Y no es que se centren solo en el Caribe hispanohablante, esa idea preconcebida, sino que abarcan artistas como Gaëlle Choisne, que vive en París, de madre haitiana, o el belga-beninés nacido en Puerto Príncipe Adler Guerrier. En todo resumen hay un reduccionismo, pero la intención de esta muestra, desde el nombre, propone liberarnos de prejuzgar y dejar de buscar palmeras, bikinis, gallos decapitados. "Hablamos de un mar oceánico y ese mar refuta lo fragmentado, lo desconectado, el concepto insular que siempre se le ha dado al Caribe como espacio. Es una de las maneras que hemos encontrado para comunicar esto", explica Hermann por videollamada.
A la conversación se ha unido Acevedo-Yates, rígida en la silla. Las lógicas son legados coloniales, explica. La poesía y la poética han ayudado a desafiar las formas y las estructura que vienen de los imperios dominantes a lo largo de los siglos.

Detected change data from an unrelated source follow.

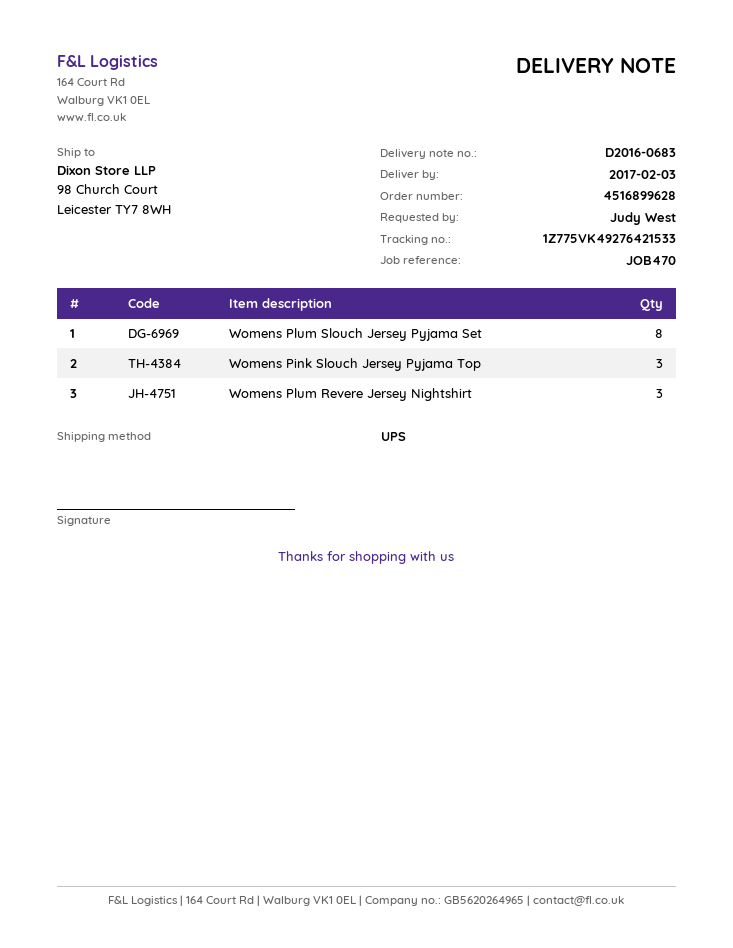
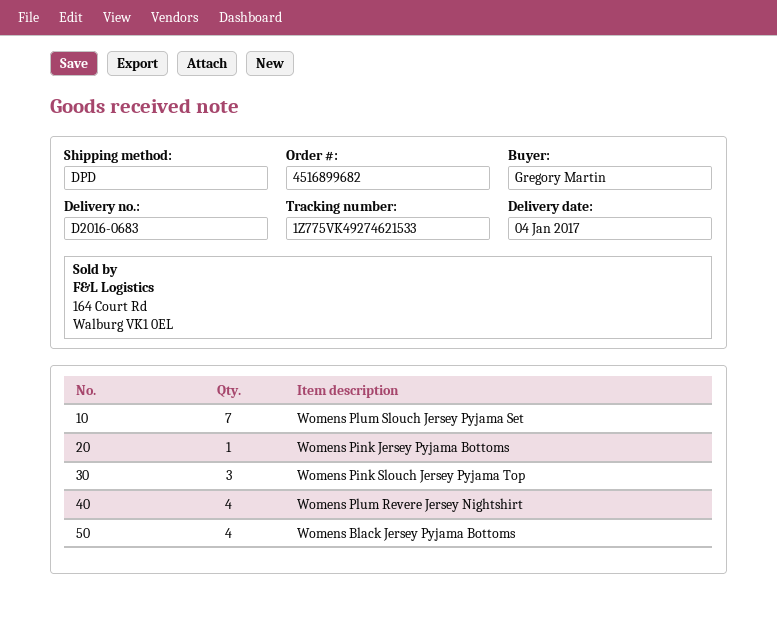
order number: 4516899628 -> 4516899682
delivery date: 2017-02-03 -> 2017-01-04
ordered by: Judy West -> Gregory Martin
shipping method: UPS -> DPD
tracking number: 1Z775VK49276421533 -> 1Z775VK49274621533
Womens Plum Slouch Jersey Pyjama Set: 8 -> 7
Womens Plum Revere Jersey Nightshirt: 3 -> 4
Womens Pink Jersey Pyjama Bottoms: none -> 1
Womens Black Jersey Pyjama Bottoms: none -> 4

Somos otro Occidente, añade Hermann, que la historia del arte, tal y como está contada, no ha colaborado a la comprensión de las culturas no europeas. Las dos coinciden en que esto no puede llevar a escribir una lista de agravios y actuar de plañideros. Pero tampoco describir esta realidad desde lo mágico, lo maravilloso, lo extraordinario, los hombres que se convierten en animales, como contaba Alejo Carpentier. Claro que esta idea también se relaciona de forma directa con lo que un niño, que dormía en un colchón junto a la cama de su abuelo, concibió en su cabeza y esparció por el mundo con sus libros. Gabriel García Márquez contribuyó a lo real maravilloso del Caribe y a su popularización.
De esa forma intuitiva también se desplegaron los artistas haitianos, de los que hay referencias en los libros de texto, pero también grandes agujeros de comprensión, puntos ciegos.
'Maniel 01' (2021), obra de Engel Leonardo.